**** Excerpted data

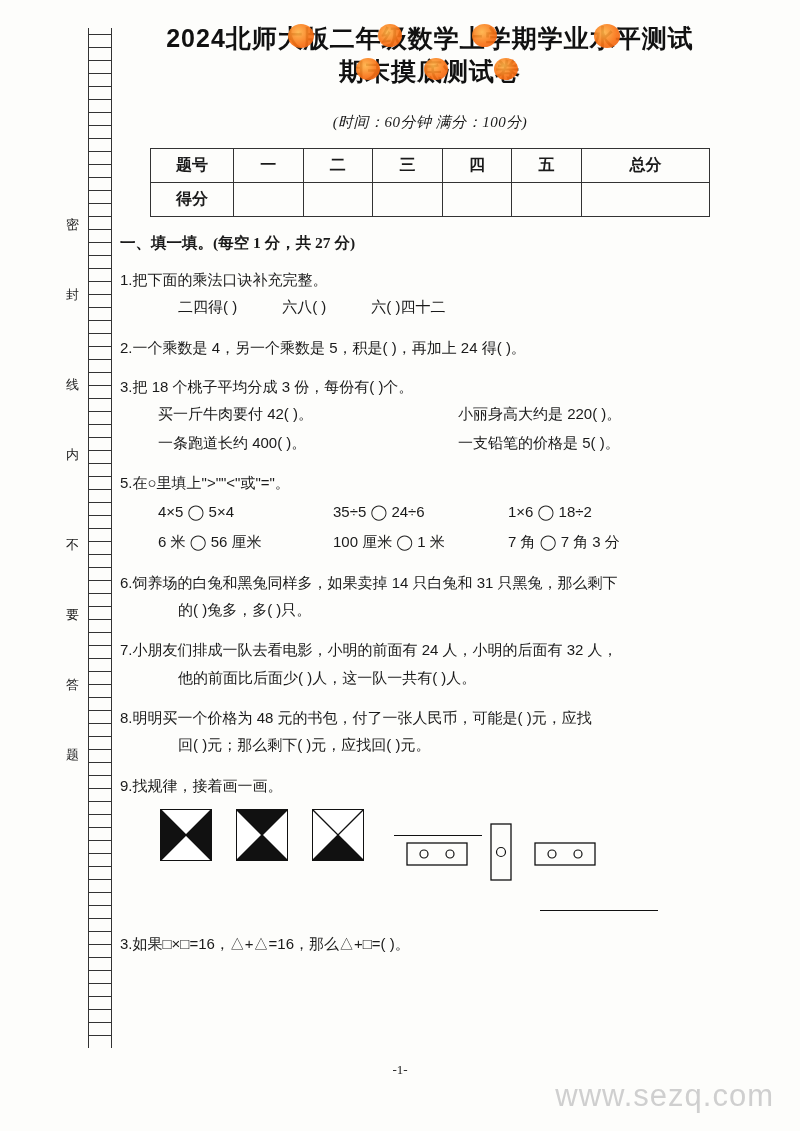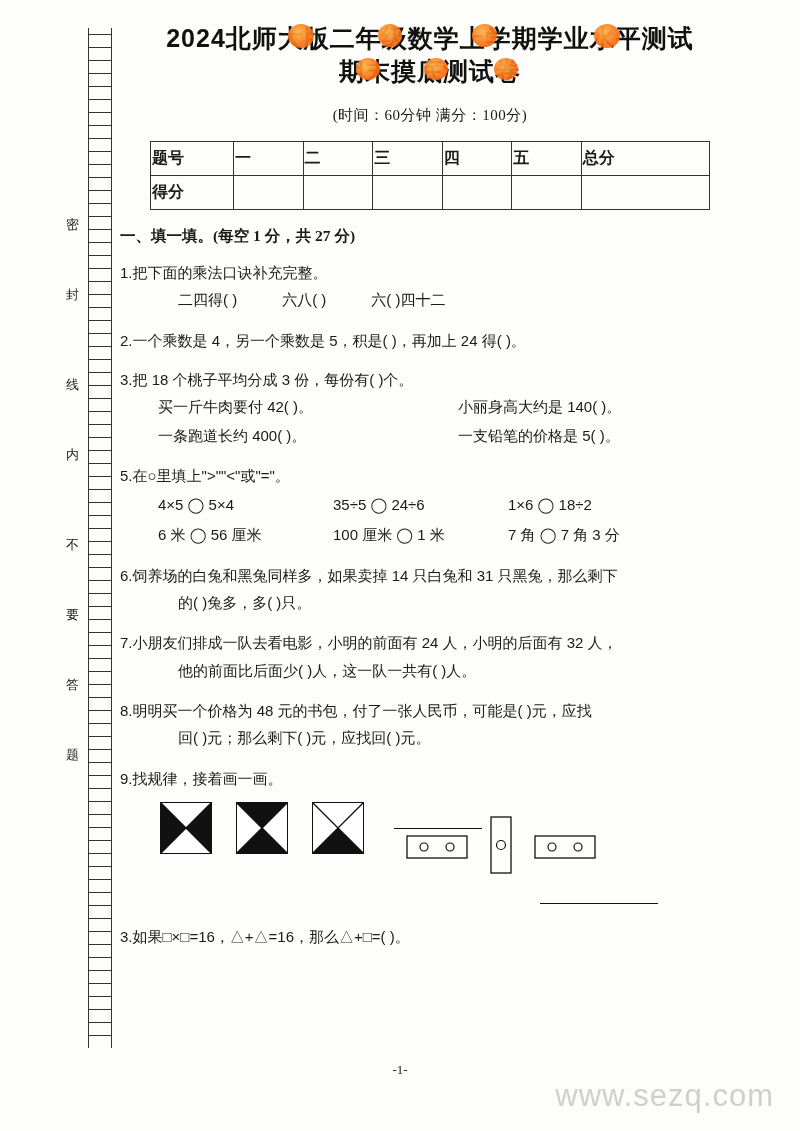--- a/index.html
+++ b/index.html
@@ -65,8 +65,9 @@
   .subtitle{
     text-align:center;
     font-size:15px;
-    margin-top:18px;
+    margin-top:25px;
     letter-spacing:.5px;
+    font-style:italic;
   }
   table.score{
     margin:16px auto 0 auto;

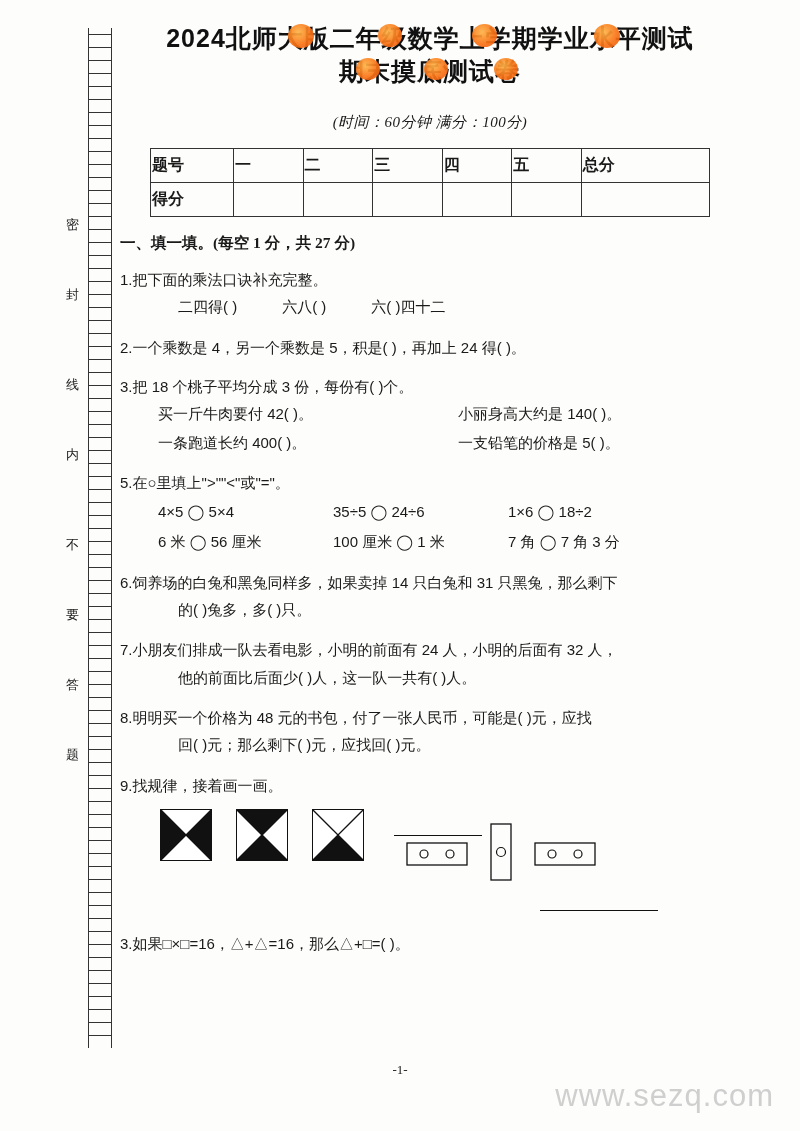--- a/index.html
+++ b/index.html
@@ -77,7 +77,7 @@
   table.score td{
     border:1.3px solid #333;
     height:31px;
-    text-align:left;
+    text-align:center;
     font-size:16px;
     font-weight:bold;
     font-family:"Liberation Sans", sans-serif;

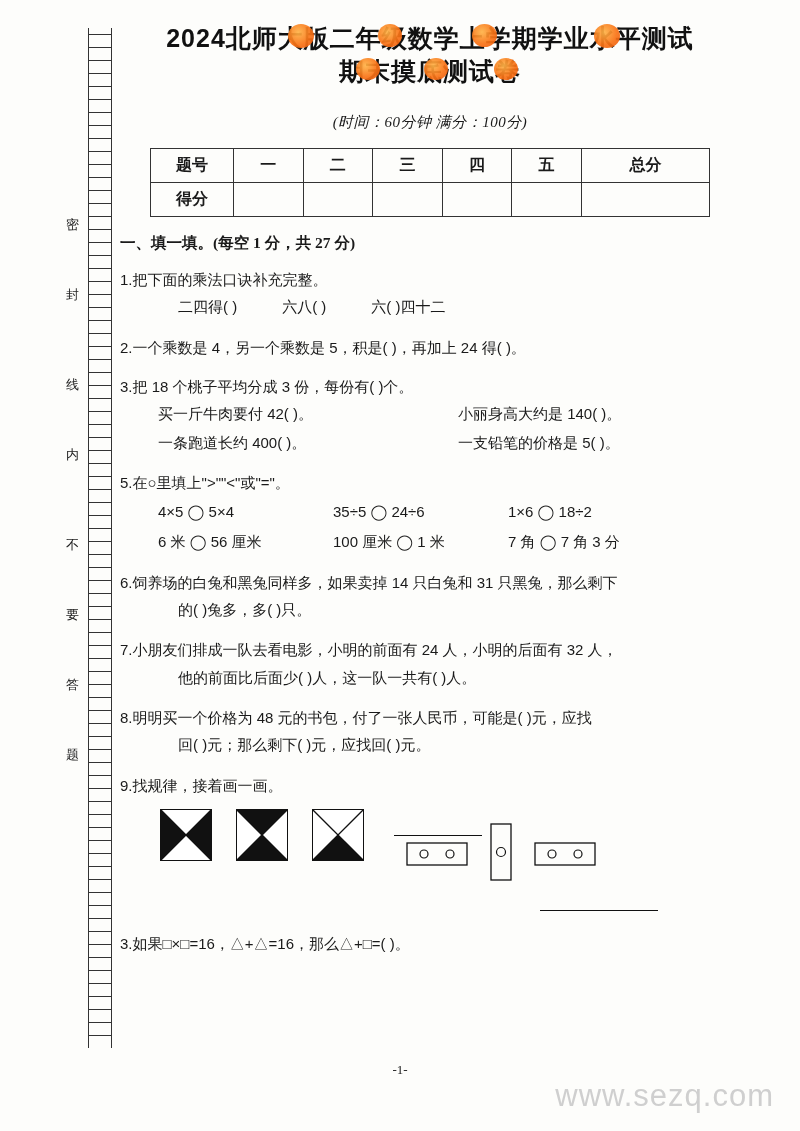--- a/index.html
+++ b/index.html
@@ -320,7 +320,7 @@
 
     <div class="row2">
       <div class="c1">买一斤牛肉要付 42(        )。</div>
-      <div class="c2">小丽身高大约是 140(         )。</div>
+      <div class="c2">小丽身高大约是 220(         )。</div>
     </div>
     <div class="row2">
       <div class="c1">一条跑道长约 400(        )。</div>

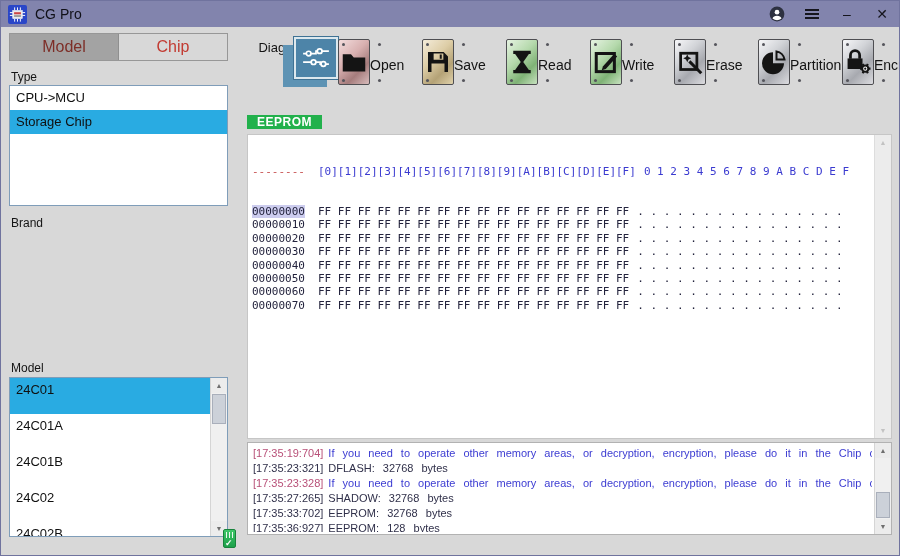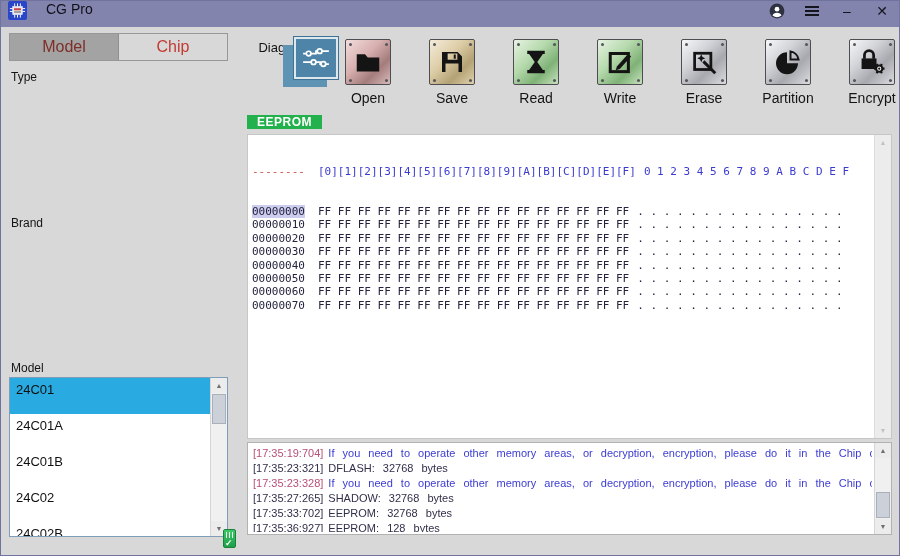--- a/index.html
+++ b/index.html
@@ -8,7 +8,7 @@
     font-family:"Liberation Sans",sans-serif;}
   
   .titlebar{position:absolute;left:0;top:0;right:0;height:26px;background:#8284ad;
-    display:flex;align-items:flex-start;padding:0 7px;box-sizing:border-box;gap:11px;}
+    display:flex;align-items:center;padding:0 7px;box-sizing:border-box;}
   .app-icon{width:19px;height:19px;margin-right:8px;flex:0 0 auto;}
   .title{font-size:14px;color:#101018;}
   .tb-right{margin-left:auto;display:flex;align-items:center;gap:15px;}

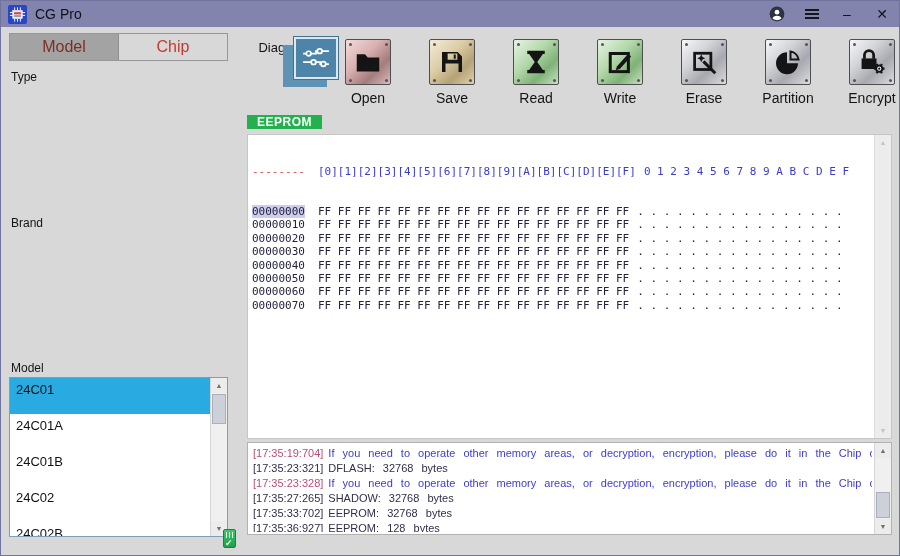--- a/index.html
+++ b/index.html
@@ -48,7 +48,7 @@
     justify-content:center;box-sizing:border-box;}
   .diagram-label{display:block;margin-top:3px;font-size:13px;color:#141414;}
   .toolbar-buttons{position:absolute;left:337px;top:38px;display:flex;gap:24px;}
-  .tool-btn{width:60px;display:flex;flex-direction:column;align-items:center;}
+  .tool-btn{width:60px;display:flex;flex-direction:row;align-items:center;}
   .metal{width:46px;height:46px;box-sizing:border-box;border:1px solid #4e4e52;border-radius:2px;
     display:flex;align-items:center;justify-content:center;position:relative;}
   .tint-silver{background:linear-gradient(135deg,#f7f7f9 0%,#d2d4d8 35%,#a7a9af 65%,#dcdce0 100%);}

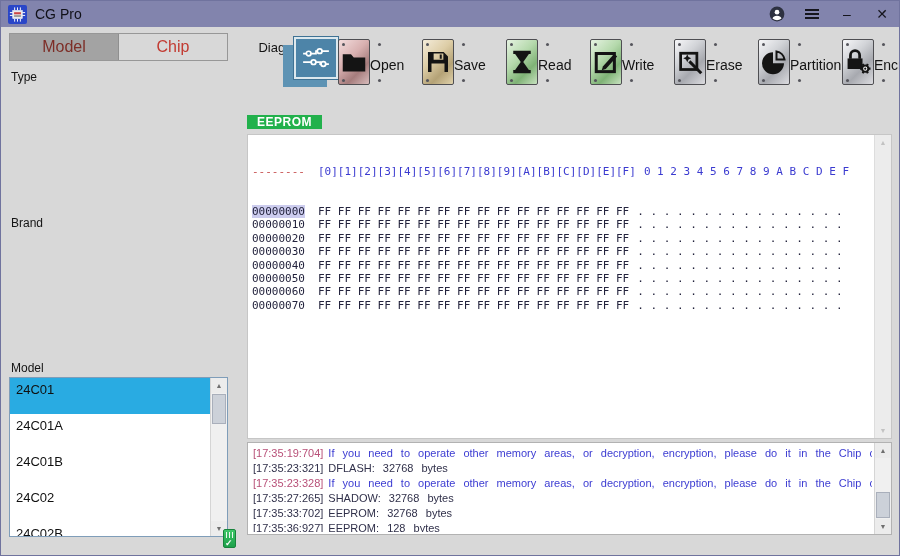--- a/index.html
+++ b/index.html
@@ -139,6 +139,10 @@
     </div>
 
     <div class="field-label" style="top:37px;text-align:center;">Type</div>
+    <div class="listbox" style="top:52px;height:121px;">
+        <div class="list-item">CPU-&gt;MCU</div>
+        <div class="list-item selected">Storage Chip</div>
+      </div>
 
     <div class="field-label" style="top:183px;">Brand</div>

********

What the exercise asks:
Exactly reproduce the entries above, minus the pictures.

Your response:
--- a/index.html
+++ b/index.html
@@ -65,8 +65,9 @@
   .subtitle{
     text-align:center;
     font-size:15px;
-    margin-top:18px;
+    margin-top:25px;
     letter-spacing:.5px;
+    font-style:italic;
   }
   table.score{
     margin:16px auto 0 auto;

--- a/index.html
+++ b/index.html
@@ -77,7 +77,7 @@
   table.score td{
     border:1.3px solid #333;
     height:31px;
-    text-align:left;
+    text-align:center;
     font-size:16px;
     font-weight:bold;
     font-family:"Liberation Sans", sans-serif;

--- a/index.html
+++ b/index.html
@@ -320,7 +320,7 @@
 
     <div class="row2">
       <div class="c1">买一斤牛肉要付 42(        )。</div>
-      <div class="c2">小丽身高大约是 140(         )。</div>
+      <div class="c2">小丽身高大约是 220(         )。</div>
     </div>
     <div class="row2">
       <div class="c1">一条跑道长约 400(        )。</div>

--- a/index.html
+++ b/index.html
@@ -8,7 +8,7 @@
     font-family:"Liberation Sans",sans-serif;}
   
   .titlebar{position:absolute;left:0;top:0;right:0;height:26px;background:#8284ad;
-    display:flex;align-items:flex-start;padding:0 7px;box-sizing:border-box;gap:11px;}
+    display:flex;align-items:center;padding:0 7px;box-sizing:border-box;}
   .app-icon{width:19px;height:19px;margin-right:8px;flex:0 0 auto;}
   .title{font-size:14px;color:#101018;}
   .tb-right{margin-left:auto;display:flex;align-items:center;gap:15px;}

--- a/index.html
+++ b/index.html
@@ -48,7 +48,7 @@
     justify-content:center;box-sizing:border-box;}
   .diagram-label{display:block;margin-top:3px;font-size:13px;color:#141414;}
   .toolbar-buttons{position:absolute;left:337px;top:38px;display:flex;gap:24px;}
-  .tool-btn{width:60px;display:flex;flex-direction:column;align-items:center;}
+  .tool-btn{width:60px;display:flex;flex-direction:row;align-items:center;}
   .metal{width:46px;height:46px;box-sizing:border-box;border:1px solid #4e4e52;border-radius:2px;
     display:flex;align-items:center;justify-content:center;position:relative;}
   .tint-silver{background:linear-gradient(135deg,#f7f7f9 0%,#d2d4d8 35%,#a7a9af 65%,#dcdce0 100%);}

--- a/index.html
+++ b/index.html
@@ -139,6 +139,10 @@
     </div>
 
     <div class="field-label" style="top:37px;text-align:center;">Type</div>
+    <div class="listbox" style="top:52px;height:121px;">
+        <div class="list-item">CPU-&gt;MCU</div>
+        <div class="list-item selected">Storage Chip</div>
+      </div>
 
     <div class="field-label" style="top:183px;">Brand</div>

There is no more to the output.